Rupali Gatti's work on Bahubali

According to Gatti, to pursue a career in visual development, one must possess exceptional artistic skills. “Learn to draw and to paint. Technology is just a tool,” she emphasised. “Technology has evolved since the time I started drawing for projects. And while I keep adapting to the latest tools, you will still find me with a pencil and paper.”

The task of a VD artist begins even before pre-production. They are given a brief of the feature film, short film or the show to be made, based on which they begin their research and start designing the concepts. While directors trust Gatti enough to share the entire script with her, many artists receive only a synopsis. Their research is mainly in the form of location scouting, photos as well as reading. “For one project, we went to Hampi,” Gatti recalled, “and experienced and absorbed that space.” And when she started work after coming back, the result was wonderful because she did not need any photos or Google search to design. But for such processes to take place, “you need people who believe in these processes. You need people around you who uplift you.”

Gatti herself was fortunate enough to have found mentors who have taught, supported and encouraged her throughout her career. Ram Mohan, Hans Bacher (Mulan, Who Framed Rogger Rabit, The Lion King, Beauty and the Beast) and Bill Dennis (one of the founders of Toonz Animation Studios) have had a significant influence on her life and work. Gatti also expressed her gratitude for collaborating with directors such as SS Rajamouli on Baahubali and Vishal Bhardwaj on the short film Fursat.

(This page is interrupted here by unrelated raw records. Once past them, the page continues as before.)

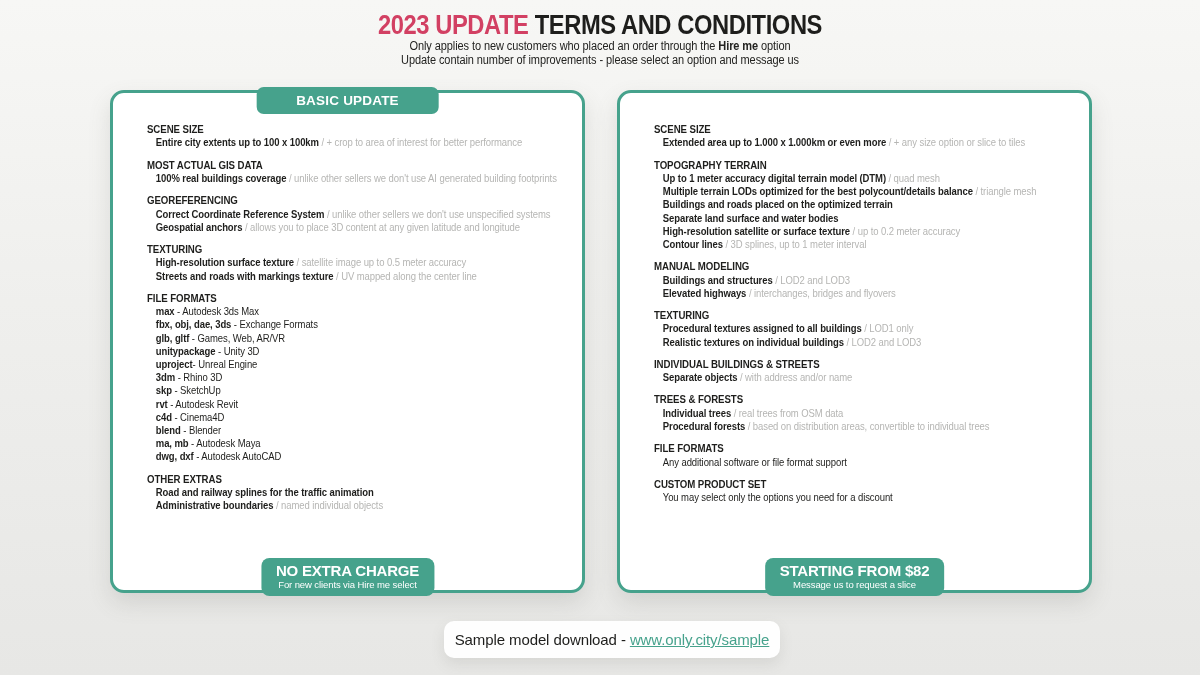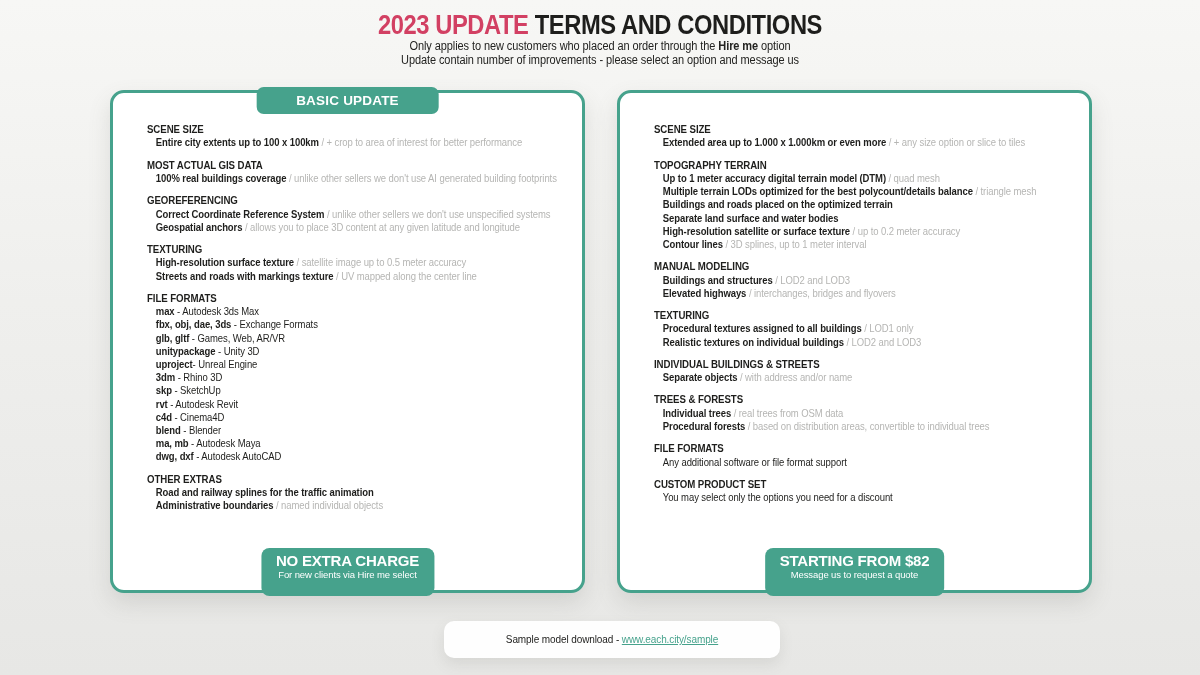--- a/index.html
+++ b/index.html
@@ -40,7 +40,7 @@
   .panel-foot{
     position:absolute;bottom:-6px;left:50%;transform:translateX(-50%);
     background:#46a28c;color:#fff;text-align:center;
-    padding:5px 15px 16px;border-radius:8px;white-space:nowrap;
+    padding:5px 15px 6px;border-radius:8px;white-space:nowrap;
   }
   .foot-title{font-size:15px;font-weight:700;line-height:16px;letter-spacing:-.2px;}
   .foot-sub{font-size:9.5px;line-height:11px;letter-spacing:-.1px;}

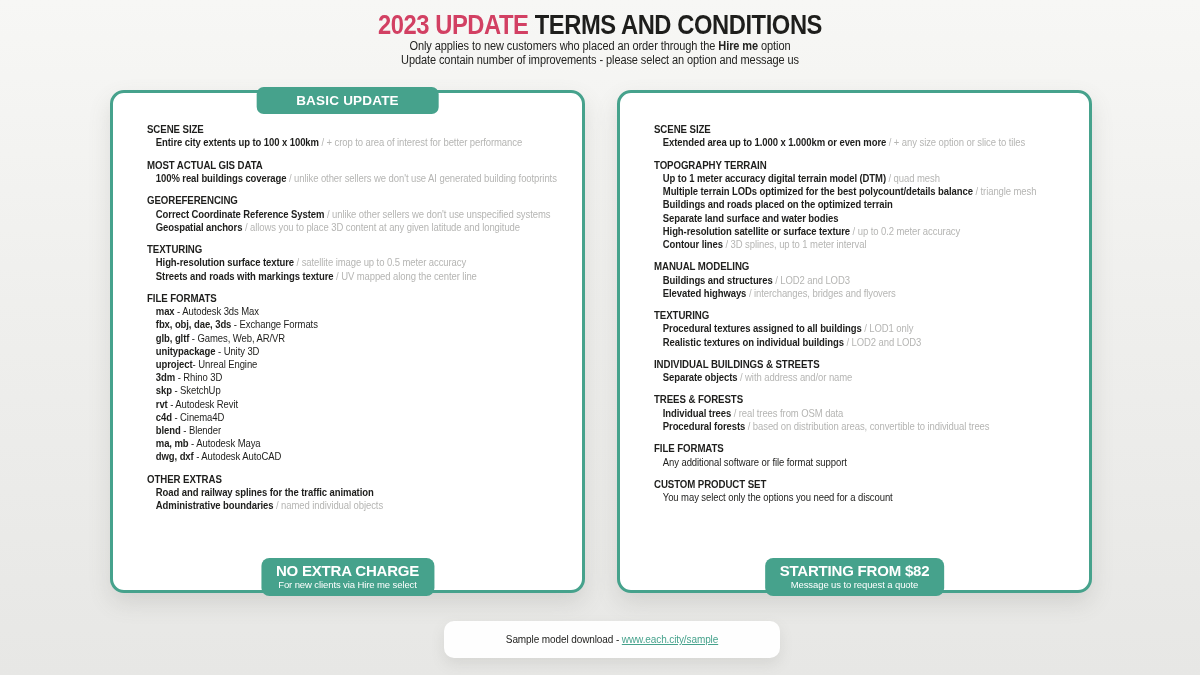--- a/index.html
+++ b/index.html
@@ -170,7 +170,7 @@
       </div>
     <div class="panel-foot">
       <div class="foot-title">STARTING FROM $82</div>
-      <div class="foot-sub">Message us to request a quote</div>
+      <div class="foot-sub">Message us to request a slice</div>
     </div>
   </section>
 

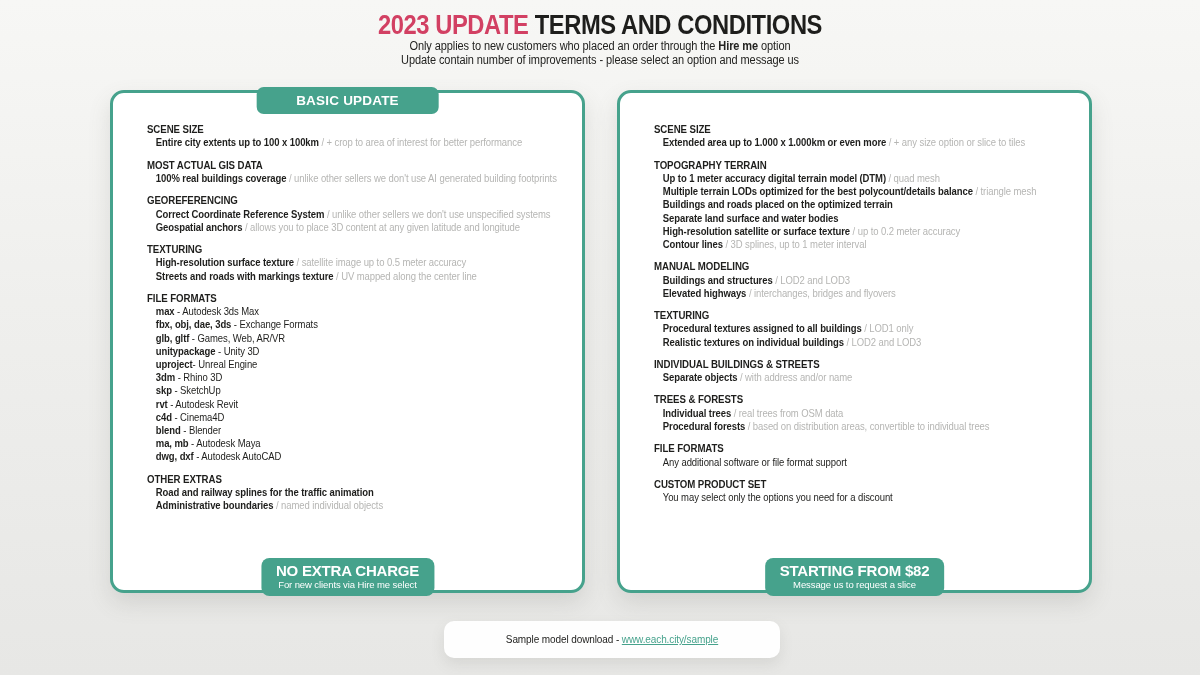--- a/index.html
+++ b/index.html
@@ -62,7 +62,7 @@
     background:#fefefe;border-radius:10px;
     box-shadow:0 6px 14px rgba(100,100,95,.13);
     display:flex;align-items:center;justify-content:center;
-    font-size:10px;letter-spacing:-.1px;white-space:pre;
+    font-size:15px;letter-spacing:-.1px;white-space:pre;
   }
   .sample .link{color:#46a28c;text-decoration:underline;cursor:pointer;}
 </style>

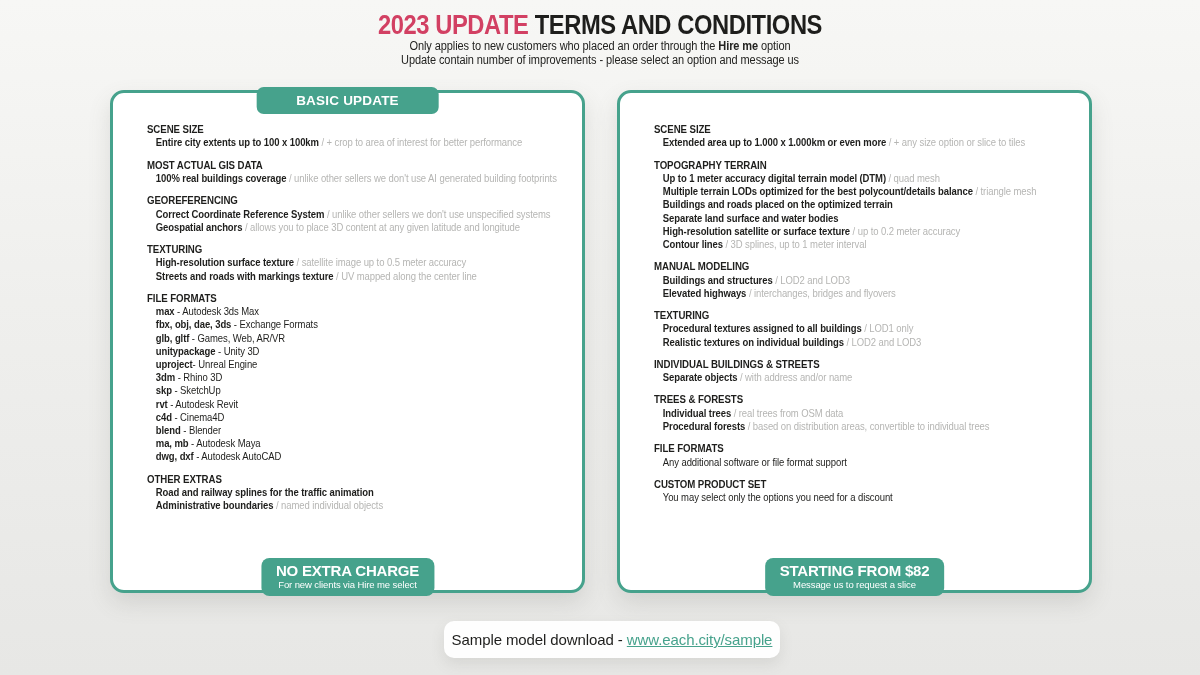--- a/index.html
+++ b/index.html
@@ -174,7 +174,7 @@
     </div>
   </section>
 
-  <div class="sample"><span>Sample model download - </span><a class="link">www.each.city/sample</a></div>
+  <div class="sample"><span>Sample model download - </span><a class="link">www.only.city/sample</a></div>
 
 </div>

Rupali Gatti's work on Bombay Rose
Rupali Gatti’s work on ‘Bombay Rose’

She described Rajamouli as “a humble, grounded person who is intensely focused.” Bhardwaj, she said, is “a gem of a person and very inspiring.” For Fursat, Gatti was part of the brainstorming sessions and the round table that took place before the shoot began. “Such discussions are focused more on how to create a beautiful film rather than solely considering the budget.”

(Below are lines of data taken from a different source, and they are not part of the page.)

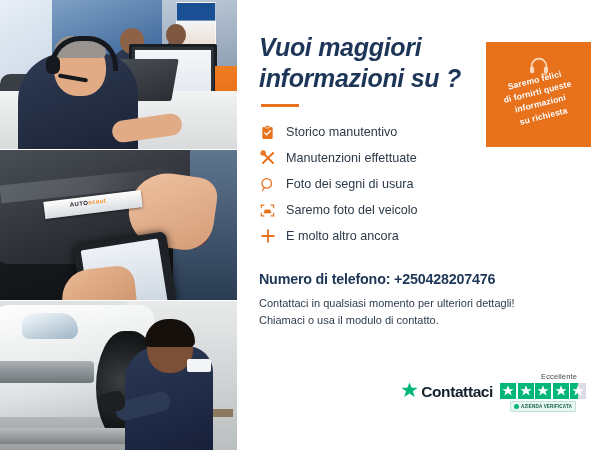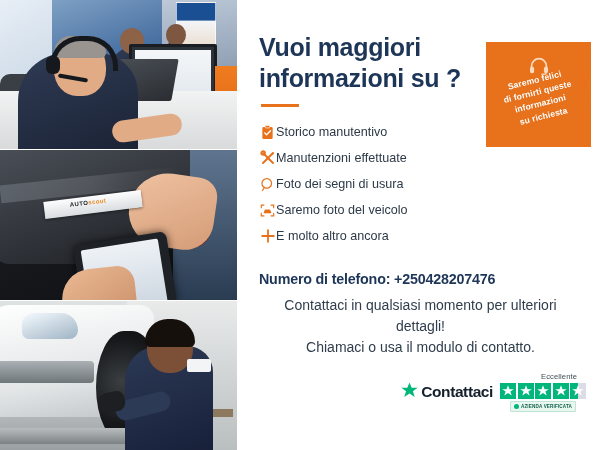--- a/index.html
+++ b/index.html
@@ -254,6 +254,7 @@
     letter-spacing: -0.3px;
     max-width: 215px;
     margin: 0;
+    font-style: italic;
   }
   .rule {
     width: 38px;

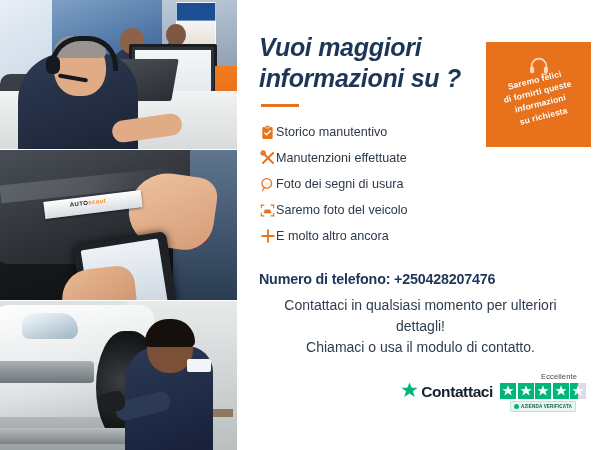--- a/index.html
+++ b/index.html
@@ -305,6 +305,7 @@
     display: flex;
     align-items: center;
     height: 26px;
+    gap: 10px;
   }
   .feat .ico {
     width: 17px; height: 17px;

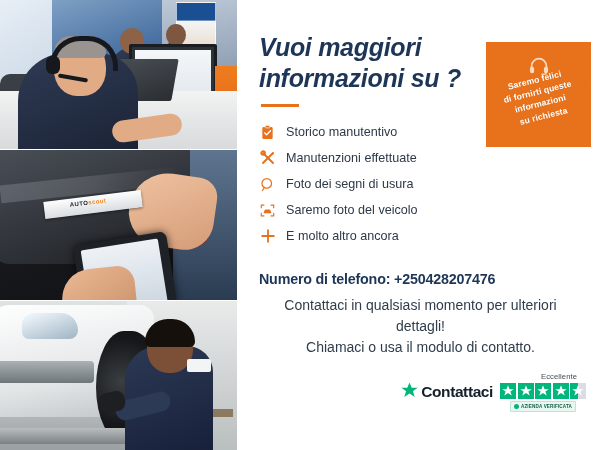--- a/index.html
+++ b/index.html
@@ -329,10 +329,9 @@
   }
   .sub {
     margin-top: 8px;
-    font-size: 14px;
+    font-size: 11px;
     line-height: 1.5;
     color: #2f3d4c;
-    text-align: center;
   }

Reflecting on her journey, Gatti encapsulated it in one sentence: “I have seen my name move from end credits to title credits.” And that is a testament for budding artists to pursue a career in visual development, she believes. Furthermore, she has valuable advice for those interested in environment or production design. “Learn traditional media. Specialise in a specific area, collaborate with people who specialise in different areas, and create content together. Generate your IP – believe in the process of developing something.” And apart from that, the most important habit to hone your skill is to draw one sketch every day, she suggested. “If you do one drawing every day, you will have 365 drawings at the end of the year. Make an archive of references that inspire you – things you see, hear, architecture and music you like.”

Rupali Gatti's work on Manto

Gatti stresses the importance of creating a personal body of work because commissioned projects often leave artists little time to focus on their own drawings. And if the project they are working on never translates to screen, or gets shelved, the artists won’t have anything to showcase in their portfolio, because in several instances, they are not allowed to use commissioned work. Gatti believes that content owners should allow artists to display at least some of their work done on a project, considering the significant time and effort invested in it.

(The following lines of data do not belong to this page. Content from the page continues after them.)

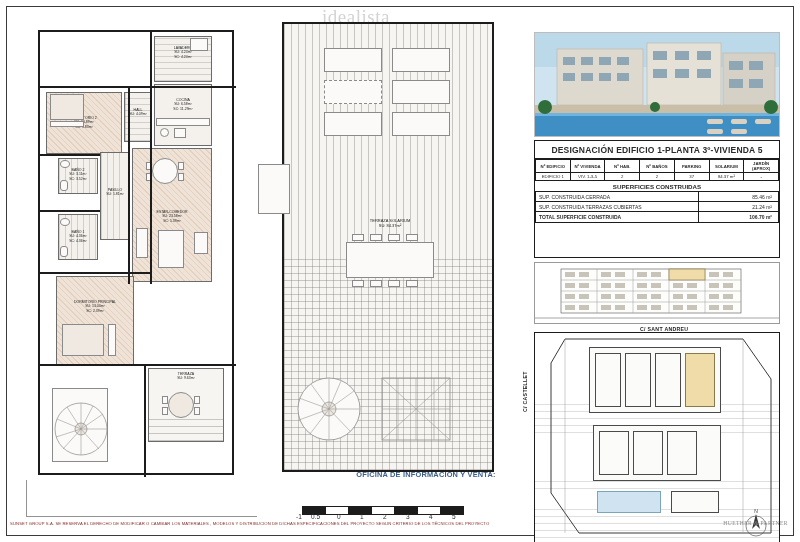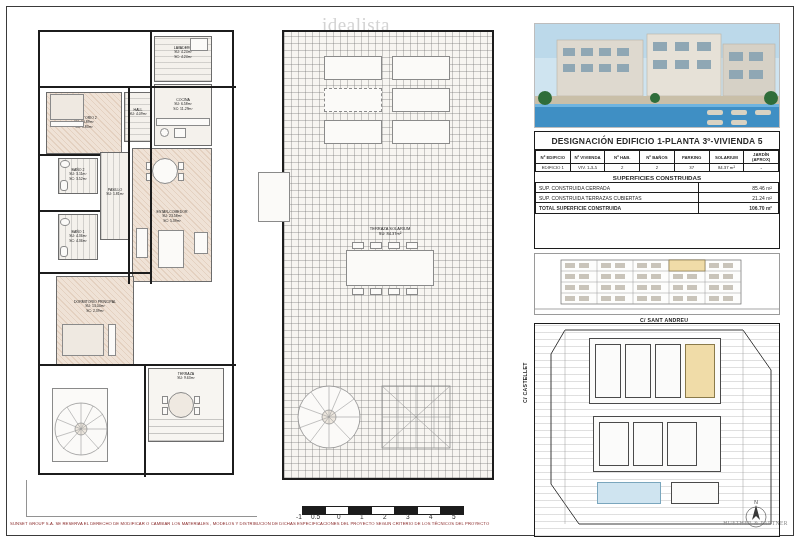--- a/index.html
+++ b/index.html
@@ -58,7 +58,7 @@
   .stair-box{position:absolute;box-sizing:border-box;border:1px solid #8a8a8a;background:#fbfaf8;}
 
   
-  .mid-panel{left:276px;top:14px;width:232px;height:500px;}
+  .mid-panel{left:276px;top:6px;width:232px;height:500px;}
   .solar-outline{left:6px;top:16px;width:212px;height:450px;border:2px solid #1c1c1c;}
 
   

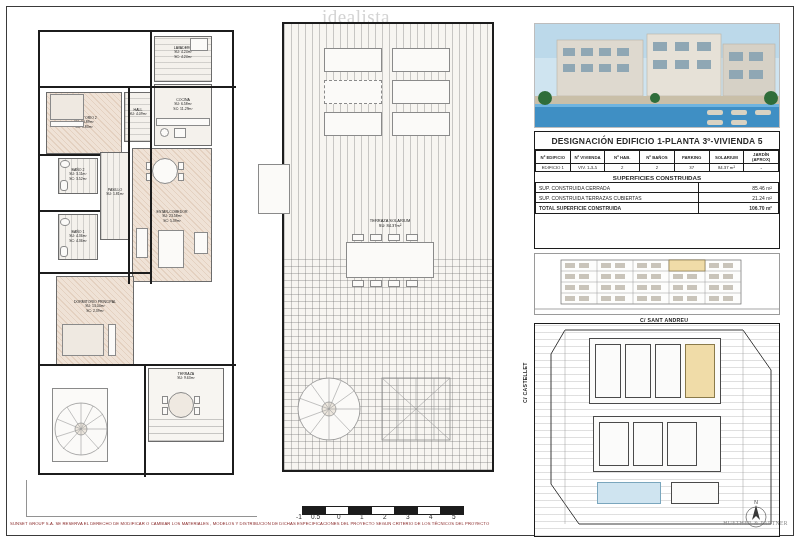--- a/index.html
+++ b/index.html
@@ -62,7 +62,7 @@
   .solar-outline{left:6px;top:16px;width:212px;height:450px;border:2px solid #1c1c1c;}
 
   
-  .right-col{left:528px;top:23px;width:258px;height:484px;}
+  .right-col{left:528px;top:32px;width:258px;height:484px;}
 
   .photo{left:6px;top:0px;width:246px;height:105px;overflow:hidden;border:1px solid #bdbdbd;}
 

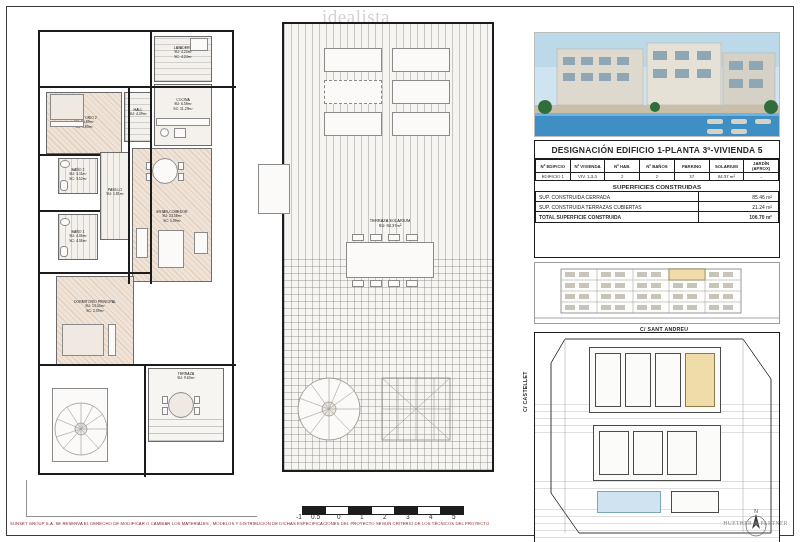--- a/index.html
+++ b/index.html
@@ -505,6 +505,7 @@
   </div>
 
   <div class="bx office">
+    <div class="l1">OFICINA DE INFORMACION Y VENTA:</div>
   </div>
 
   <div class="bx scalebar">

Currently involved in an undisclosed project, Gatti also teaches masterclasses at Pune’s Film and Television Institute of India. Her decision to enter the field of education stems from her desire to nurture a talented generation of visual development artists and shed light on this underappreciated craft. And we believe, given her own experiences and learnings from esteemed mentors, Gatti is poised to become an excellent mentor herself!